Your instructions:
Show all lines below holding the string "addons".

Before-and-after change data
┌──

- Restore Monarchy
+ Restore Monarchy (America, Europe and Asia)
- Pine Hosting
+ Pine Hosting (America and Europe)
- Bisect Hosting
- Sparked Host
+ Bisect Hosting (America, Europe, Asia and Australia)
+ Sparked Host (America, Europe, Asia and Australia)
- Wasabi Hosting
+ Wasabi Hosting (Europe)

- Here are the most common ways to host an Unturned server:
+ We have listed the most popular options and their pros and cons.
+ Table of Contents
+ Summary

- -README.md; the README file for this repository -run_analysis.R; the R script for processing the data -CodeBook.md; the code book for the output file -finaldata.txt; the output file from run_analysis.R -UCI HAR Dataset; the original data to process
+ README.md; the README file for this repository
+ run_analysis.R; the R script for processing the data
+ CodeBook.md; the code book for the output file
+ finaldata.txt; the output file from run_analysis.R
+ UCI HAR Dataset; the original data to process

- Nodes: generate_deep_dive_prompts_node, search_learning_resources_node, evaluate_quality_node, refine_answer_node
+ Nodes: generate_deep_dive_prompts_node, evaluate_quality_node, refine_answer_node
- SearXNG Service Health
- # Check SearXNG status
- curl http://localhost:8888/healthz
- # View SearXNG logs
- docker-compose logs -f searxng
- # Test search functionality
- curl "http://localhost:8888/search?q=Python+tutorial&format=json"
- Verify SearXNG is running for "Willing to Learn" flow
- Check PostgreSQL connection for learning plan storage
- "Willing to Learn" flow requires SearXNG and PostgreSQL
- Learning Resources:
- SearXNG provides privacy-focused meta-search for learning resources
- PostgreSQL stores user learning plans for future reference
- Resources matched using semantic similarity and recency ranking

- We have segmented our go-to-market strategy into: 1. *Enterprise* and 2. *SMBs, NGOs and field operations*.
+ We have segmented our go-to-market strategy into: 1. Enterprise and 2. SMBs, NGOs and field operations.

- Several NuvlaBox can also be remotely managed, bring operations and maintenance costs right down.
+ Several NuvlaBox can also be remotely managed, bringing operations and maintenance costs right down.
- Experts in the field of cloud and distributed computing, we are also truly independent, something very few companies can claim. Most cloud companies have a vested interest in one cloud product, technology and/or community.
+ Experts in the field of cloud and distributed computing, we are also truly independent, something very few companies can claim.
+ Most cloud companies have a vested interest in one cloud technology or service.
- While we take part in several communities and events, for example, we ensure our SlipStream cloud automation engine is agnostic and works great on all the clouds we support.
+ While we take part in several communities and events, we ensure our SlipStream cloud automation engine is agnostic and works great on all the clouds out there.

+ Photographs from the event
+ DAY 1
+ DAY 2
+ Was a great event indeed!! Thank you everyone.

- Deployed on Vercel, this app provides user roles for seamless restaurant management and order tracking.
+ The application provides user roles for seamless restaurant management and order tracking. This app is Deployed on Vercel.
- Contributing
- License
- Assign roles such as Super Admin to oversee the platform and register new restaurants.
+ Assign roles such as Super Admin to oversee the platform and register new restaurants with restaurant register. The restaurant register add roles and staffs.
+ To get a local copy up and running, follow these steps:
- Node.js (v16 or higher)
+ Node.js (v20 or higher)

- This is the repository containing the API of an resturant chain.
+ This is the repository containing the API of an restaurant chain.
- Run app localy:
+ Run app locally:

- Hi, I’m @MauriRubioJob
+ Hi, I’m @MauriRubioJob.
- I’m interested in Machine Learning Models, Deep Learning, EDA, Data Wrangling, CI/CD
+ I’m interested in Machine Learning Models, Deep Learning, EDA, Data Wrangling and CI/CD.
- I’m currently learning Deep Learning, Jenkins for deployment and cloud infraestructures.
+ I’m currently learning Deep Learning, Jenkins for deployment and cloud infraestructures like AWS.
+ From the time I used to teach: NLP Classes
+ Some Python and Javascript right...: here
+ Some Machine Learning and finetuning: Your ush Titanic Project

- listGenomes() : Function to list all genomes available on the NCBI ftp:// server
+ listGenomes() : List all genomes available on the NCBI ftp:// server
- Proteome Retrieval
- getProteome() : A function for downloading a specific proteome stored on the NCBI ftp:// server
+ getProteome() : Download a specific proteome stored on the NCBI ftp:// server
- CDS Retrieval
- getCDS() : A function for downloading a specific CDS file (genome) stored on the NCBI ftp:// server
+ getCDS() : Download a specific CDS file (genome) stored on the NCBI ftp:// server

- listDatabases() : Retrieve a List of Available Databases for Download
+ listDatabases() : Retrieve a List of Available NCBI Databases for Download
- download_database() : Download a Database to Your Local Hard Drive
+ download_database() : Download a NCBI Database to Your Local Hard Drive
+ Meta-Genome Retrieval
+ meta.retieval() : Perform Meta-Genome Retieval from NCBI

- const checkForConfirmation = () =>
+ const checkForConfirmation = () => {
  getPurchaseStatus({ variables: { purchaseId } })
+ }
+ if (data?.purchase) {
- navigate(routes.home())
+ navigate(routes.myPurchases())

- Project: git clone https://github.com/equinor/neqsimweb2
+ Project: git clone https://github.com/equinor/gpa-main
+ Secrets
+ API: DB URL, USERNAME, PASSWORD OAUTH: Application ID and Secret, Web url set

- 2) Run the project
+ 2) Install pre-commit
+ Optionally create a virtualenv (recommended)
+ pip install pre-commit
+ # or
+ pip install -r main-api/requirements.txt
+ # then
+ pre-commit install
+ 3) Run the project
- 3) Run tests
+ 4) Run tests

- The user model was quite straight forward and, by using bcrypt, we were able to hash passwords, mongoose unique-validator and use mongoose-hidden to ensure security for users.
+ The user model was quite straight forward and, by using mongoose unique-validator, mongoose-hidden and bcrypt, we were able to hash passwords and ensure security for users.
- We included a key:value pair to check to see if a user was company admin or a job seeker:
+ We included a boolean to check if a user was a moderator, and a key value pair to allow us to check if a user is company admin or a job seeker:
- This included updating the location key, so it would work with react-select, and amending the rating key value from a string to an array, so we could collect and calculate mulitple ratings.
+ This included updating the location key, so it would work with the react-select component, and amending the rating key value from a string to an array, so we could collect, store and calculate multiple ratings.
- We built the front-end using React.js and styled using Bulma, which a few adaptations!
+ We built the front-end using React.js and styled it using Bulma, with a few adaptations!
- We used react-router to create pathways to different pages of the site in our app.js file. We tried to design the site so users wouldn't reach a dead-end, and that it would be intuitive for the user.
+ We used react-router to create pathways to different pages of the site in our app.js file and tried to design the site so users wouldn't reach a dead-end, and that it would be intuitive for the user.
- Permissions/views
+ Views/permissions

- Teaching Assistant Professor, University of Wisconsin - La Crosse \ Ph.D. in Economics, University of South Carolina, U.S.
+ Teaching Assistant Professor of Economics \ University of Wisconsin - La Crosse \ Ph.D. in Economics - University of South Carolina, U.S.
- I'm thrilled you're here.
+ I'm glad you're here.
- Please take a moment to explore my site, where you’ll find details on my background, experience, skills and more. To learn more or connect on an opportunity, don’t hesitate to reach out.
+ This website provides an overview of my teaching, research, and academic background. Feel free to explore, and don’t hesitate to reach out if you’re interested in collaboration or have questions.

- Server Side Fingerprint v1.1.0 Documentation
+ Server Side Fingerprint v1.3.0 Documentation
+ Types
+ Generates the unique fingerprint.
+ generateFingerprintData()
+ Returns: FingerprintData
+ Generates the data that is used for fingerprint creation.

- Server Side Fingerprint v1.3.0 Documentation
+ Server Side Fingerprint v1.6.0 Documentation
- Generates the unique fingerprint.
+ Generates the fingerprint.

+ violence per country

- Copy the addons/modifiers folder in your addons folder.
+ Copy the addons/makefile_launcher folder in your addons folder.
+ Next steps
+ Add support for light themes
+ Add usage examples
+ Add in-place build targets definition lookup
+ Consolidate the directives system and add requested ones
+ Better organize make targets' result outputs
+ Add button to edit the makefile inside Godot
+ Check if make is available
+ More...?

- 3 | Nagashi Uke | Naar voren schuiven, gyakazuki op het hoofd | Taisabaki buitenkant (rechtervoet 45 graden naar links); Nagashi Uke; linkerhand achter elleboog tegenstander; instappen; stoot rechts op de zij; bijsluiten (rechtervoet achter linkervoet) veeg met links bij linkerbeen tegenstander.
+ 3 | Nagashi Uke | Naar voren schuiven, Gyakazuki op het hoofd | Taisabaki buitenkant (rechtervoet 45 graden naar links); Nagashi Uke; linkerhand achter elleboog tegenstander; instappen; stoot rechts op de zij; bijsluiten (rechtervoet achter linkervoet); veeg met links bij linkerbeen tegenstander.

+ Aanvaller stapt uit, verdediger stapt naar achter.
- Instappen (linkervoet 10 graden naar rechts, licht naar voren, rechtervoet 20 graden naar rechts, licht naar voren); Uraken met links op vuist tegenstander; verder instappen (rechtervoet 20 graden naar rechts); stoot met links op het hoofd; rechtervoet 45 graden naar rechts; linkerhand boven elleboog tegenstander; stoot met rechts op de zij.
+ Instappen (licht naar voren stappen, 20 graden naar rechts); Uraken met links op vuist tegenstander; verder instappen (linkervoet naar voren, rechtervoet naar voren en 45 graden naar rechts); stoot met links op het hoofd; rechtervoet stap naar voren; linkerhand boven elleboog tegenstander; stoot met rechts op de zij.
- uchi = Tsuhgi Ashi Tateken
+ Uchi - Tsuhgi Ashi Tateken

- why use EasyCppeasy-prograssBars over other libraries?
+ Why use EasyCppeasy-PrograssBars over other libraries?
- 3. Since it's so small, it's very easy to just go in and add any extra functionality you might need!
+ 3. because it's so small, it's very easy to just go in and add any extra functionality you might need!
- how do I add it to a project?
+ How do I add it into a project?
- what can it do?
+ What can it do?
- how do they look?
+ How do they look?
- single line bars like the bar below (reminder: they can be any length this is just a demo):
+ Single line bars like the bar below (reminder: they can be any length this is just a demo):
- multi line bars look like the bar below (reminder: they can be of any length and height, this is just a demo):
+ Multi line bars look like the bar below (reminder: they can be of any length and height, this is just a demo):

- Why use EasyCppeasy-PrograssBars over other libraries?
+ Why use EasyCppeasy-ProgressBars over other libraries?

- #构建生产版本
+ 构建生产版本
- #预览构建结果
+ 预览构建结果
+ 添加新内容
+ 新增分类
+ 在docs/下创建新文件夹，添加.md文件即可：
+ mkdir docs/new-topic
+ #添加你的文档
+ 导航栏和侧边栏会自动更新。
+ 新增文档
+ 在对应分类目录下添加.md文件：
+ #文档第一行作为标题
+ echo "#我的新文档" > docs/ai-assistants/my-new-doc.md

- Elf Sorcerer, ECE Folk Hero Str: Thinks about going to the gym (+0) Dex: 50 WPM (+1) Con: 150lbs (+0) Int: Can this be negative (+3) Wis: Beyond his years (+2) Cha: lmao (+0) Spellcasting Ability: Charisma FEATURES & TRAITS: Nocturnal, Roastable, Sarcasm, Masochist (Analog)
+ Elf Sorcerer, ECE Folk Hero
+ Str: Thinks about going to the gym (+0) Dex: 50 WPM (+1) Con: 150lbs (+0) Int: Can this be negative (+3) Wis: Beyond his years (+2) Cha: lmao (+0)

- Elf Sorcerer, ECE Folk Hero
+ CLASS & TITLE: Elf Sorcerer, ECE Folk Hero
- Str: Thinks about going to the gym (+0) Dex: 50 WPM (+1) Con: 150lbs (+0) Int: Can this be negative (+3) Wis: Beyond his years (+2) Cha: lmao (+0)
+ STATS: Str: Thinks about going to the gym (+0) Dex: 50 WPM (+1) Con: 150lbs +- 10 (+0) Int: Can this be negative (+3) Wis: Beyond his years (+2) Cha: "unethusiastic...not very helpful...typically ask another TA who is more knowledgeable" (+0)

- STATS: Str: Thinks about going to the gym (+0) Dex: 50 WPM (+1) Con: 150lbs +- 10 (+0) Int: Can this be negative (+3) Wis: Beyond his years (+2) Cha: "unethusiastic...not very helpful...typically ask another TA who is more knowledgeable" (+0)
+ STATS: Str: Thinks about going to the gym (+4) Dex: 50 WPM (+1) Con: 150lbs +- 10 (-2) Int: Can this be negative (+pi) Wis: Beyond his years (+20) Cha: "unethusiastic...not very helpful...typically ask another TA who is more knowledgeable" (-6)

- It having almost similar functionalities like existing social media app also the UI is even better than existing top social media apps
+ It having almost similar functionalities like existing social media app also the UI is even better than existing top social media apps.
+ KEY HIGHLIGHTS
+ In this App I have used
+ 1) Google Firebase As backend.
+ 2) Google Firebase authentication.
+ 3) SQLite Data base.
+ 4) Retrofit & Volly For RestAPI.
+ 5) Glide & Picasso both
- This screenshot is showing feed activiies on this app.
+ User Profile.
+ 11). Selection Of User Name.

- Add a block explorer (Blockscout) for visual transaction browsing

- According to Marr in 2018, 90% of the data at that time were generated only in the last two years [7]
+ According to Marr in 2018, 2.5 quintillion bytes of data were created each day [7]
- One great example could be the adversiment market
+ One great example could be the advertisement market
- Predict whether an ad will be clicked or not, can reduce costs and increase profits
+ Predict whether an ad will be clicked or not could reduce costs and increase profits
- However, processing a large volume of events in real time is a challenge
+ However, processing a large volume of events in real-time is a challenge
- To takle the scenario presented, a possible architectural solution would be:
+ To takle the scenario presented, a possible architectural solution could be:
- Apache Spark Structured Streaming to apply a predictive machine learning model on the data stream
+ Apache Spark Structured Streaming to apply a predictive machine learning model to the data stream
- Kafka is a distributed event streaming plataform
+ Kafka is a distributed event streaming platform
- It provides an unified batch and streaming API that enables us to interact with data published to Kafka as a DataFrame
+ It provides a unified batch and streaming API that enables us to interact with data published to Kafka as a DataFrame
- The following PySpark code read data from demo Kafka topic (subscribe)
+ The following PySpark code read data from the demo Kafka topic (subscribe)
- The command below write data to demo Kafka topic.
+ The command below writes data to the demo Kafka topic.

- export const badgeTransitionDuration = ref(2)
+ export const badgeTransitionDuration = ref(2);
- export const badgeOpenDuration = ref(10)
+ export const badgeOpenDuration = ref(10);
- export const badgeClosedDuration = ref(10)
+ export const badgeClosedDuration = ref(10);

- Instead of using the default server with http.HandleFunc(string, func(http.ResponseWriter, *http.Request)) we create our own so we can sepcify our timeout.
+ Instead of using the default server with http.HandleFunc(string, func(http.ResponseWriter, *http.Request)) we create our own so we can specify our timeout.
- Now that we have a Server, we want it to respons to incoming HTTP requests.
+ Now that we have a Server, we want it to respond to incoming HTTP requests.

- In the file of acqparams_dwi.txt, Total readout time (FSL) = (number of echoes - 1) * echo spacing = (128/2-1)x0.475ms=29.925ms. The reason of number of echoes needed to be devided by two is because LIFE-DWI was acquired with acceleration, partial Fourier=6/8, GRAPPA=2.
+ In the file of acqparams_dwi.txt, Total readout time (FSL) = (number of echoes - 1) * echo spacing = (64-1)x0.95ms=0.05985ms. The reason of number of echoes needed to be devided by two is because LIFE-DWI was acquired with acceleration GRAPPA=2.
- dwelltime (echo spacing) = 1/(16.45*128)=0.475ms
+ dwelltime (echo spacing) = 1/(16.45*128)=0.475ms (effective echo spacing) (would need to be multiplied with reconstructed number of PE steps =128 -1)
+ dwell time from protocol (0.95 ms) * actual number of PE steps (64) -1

└──

Response:
- Copy the addons/modifiers folder in your addons folder.
+ Copy the addons/makefile_launcher folder in your addons folder.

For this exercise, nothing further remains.